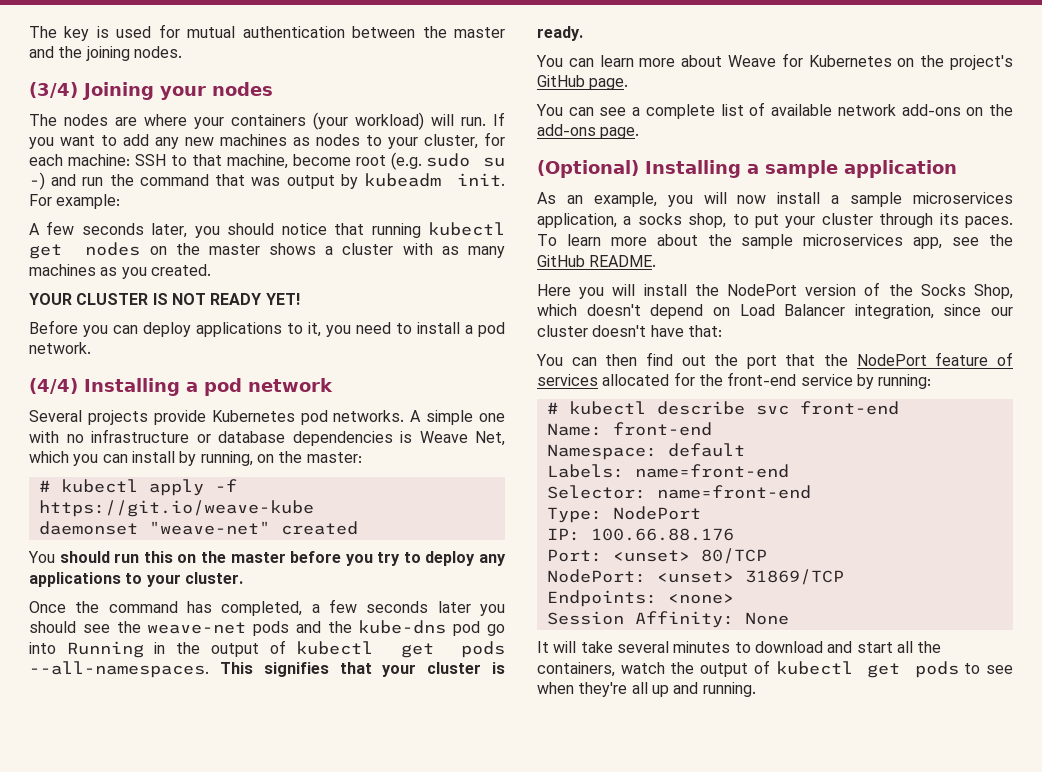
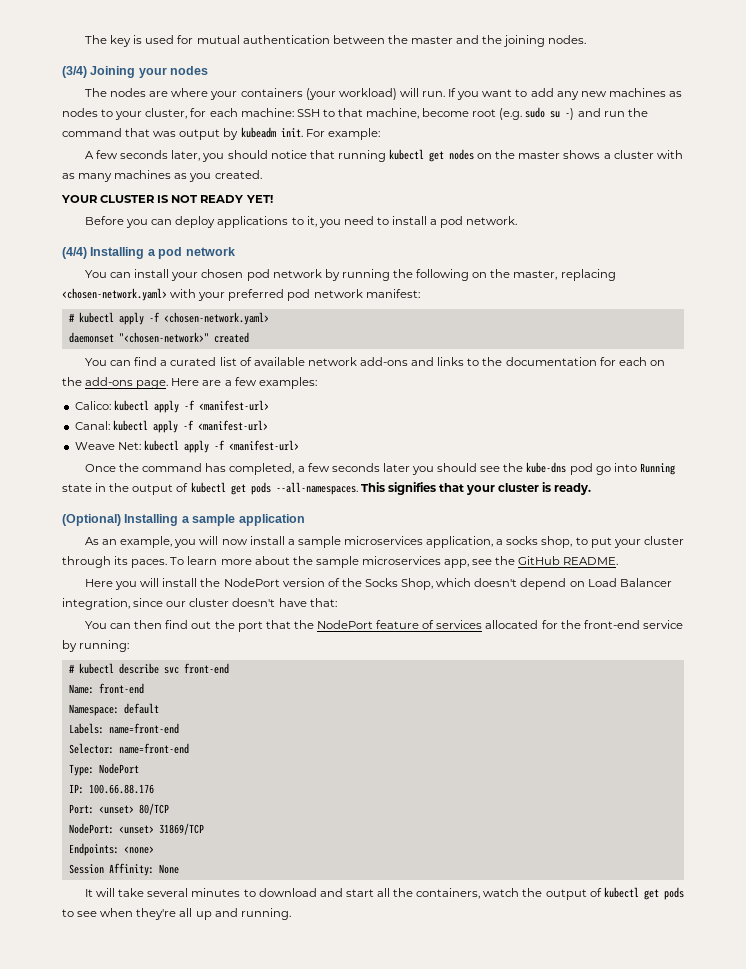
- Several projects provide Kubernetes pod networks. A simple one with no infrastructure or database dependencies is Weave Net, which you can install by running, on the master:
+ You can install your chosen pod network by running the following on the master, replacing <chosen-network.yaml> with your preferred pod network manifest:
- # kubectl apply -f https://git.io/weave-kube
+ # kubectl apply -f <chosen-network.yaml>
- daemonset "weave-net" created
+ daemonset "<chosen-network>" created
- You should run this on the master before you try to deploy any applications to your cluster.
+ You can find a curated list of available network add-ons and links to the documentation for each on the add-ons page. Here are a few examples:
+ Calico: kubectl apply -f <manifest-url>
+ Canal: kubectl apply -f <manifest-url>
+ Weave Net: kubectl apply -f <manifest-url>
- Once the command has completed, a few seconds later you should see the weave-net pods and the kube-dns pod go into Running in the output of kubectl get pods --all-namespaces.
+ Once the command has completed, a few seconds later you should see the kube-dns pod go into Running state in the output of kubectl get pods --all-namespaces.
- You can learn more about Weave for Kubernetes on the project's GitHub page.
- You can see a complete list of available network add-ons on the add-ons page.

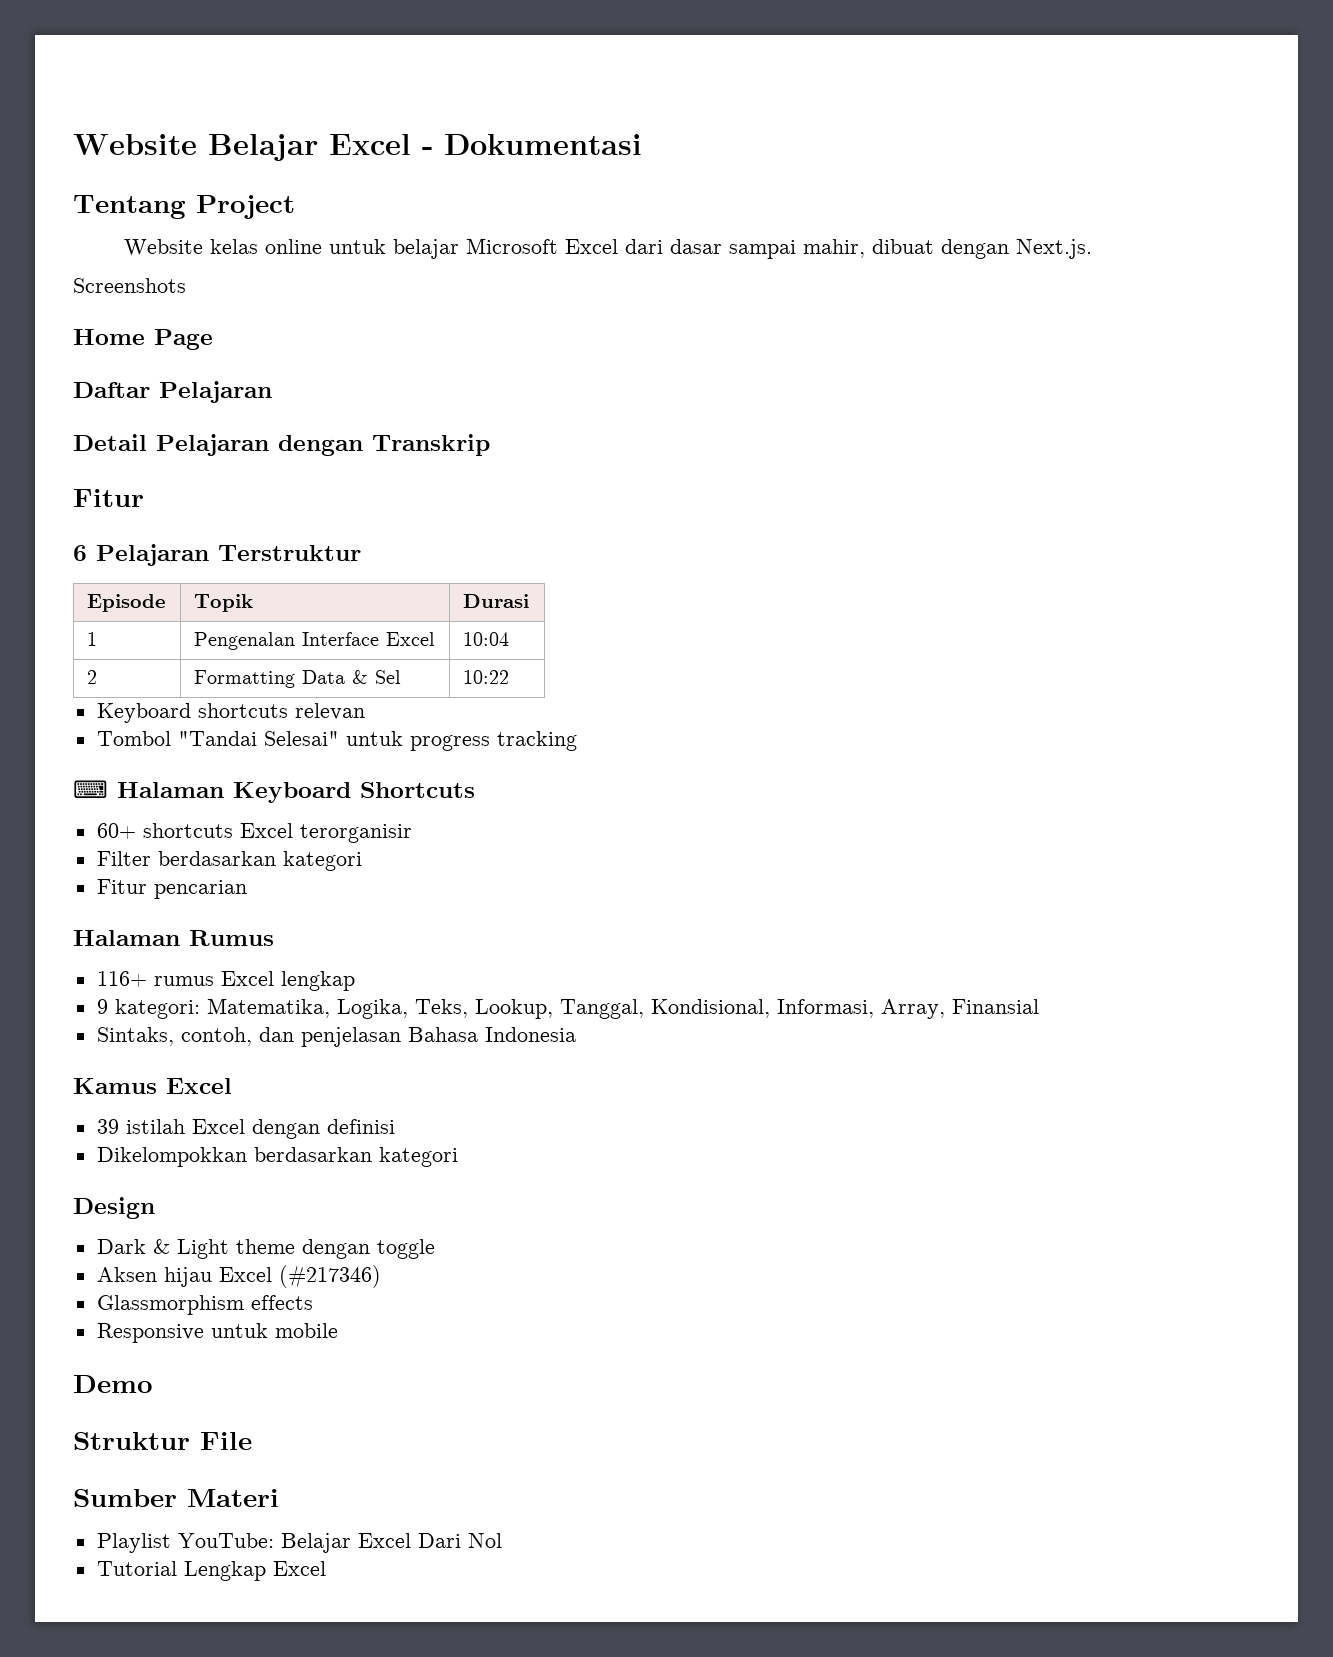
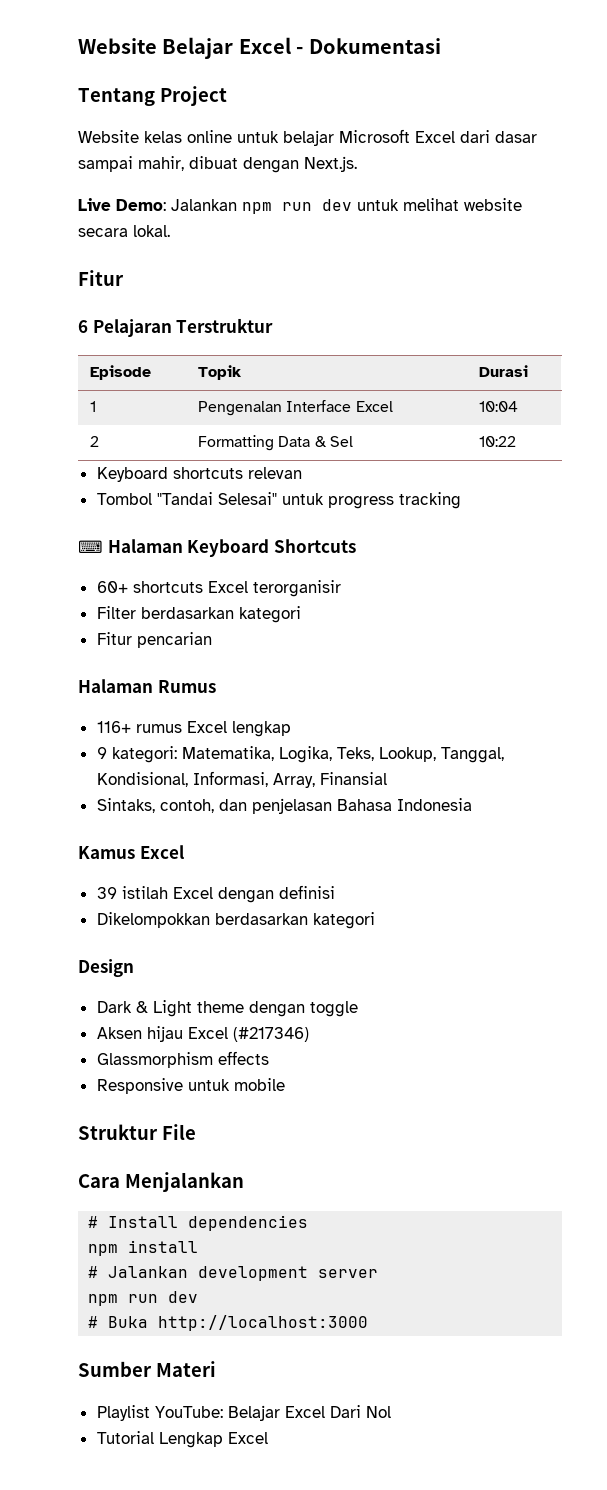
- Screenshots
- Home Page
- Daftar Pelajaran
- Detail Pelajaran dengan Transkrip
+ Live Demo: Jalankan npm run dev untuk melihat website secara lokal.
- Demo
+ Cara Menjalankan
+ # Install dependencies
+ npm install
+ # Jalankan development server
+ npm run dev
+ # Buka http://localhost:3000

Problem to solve
When you write out the material above, keep every line exact and drop each picture.

Task output
- Several projects provide Kubernetes pod networks. A simple one with no infrastructure or database dependencies is Weave Net, which you can install by running, on the master:
+ You can install your chosen pod network by running the following on the master, replacing <chosen-network.yaml> with your preferred pod network manifest:
- # kubectl apply -f https://git.io/weave-kube
+ # kubectl apply -f <chosen-network.yaml>
- daemonset "weave-net" created
+ daemonset "<chosen-network>" created
- You should run this on the master before you try to deploy any applications to your cluster.
+ You can find a curated list of available network add-ons and links to the documentation for each on the add-ons page. Here are a few examples:
+ Calico: kubectl apply -f <manifest-url>
+ Canal: kubectl apply -f <manifest-url>
+ Weave Net: kubectl apply -f <manifest-url>
- Once the command has completed, a few seconds later you should see the weave-net pods and the kube-dns pod go into Running in the output of kubectl get pods --all-namespaces.
+ Once the command has completed, a few seconds later you should see the kube-dns pod go into Running state in the output of kubectl get pods --all-namespaces.
- You can learn more about Weave for Kubernetes on the project's GitHub page.
- You can see a complete list of available network add-ons on the add-ons page.

- Screenshots
- Home Page
- Daftar Pelajaran
- Detail Pelajaran dengan Transkrip
+ Live Demo: Jalankan npm run dev untuk melihat website secara lokal.
- Demo
+ Cara Menjalankan
+ # Install dependencies
+ npm install
+ # Jalankan development server
+ npm run dev
+ # Buka http://localhost:3000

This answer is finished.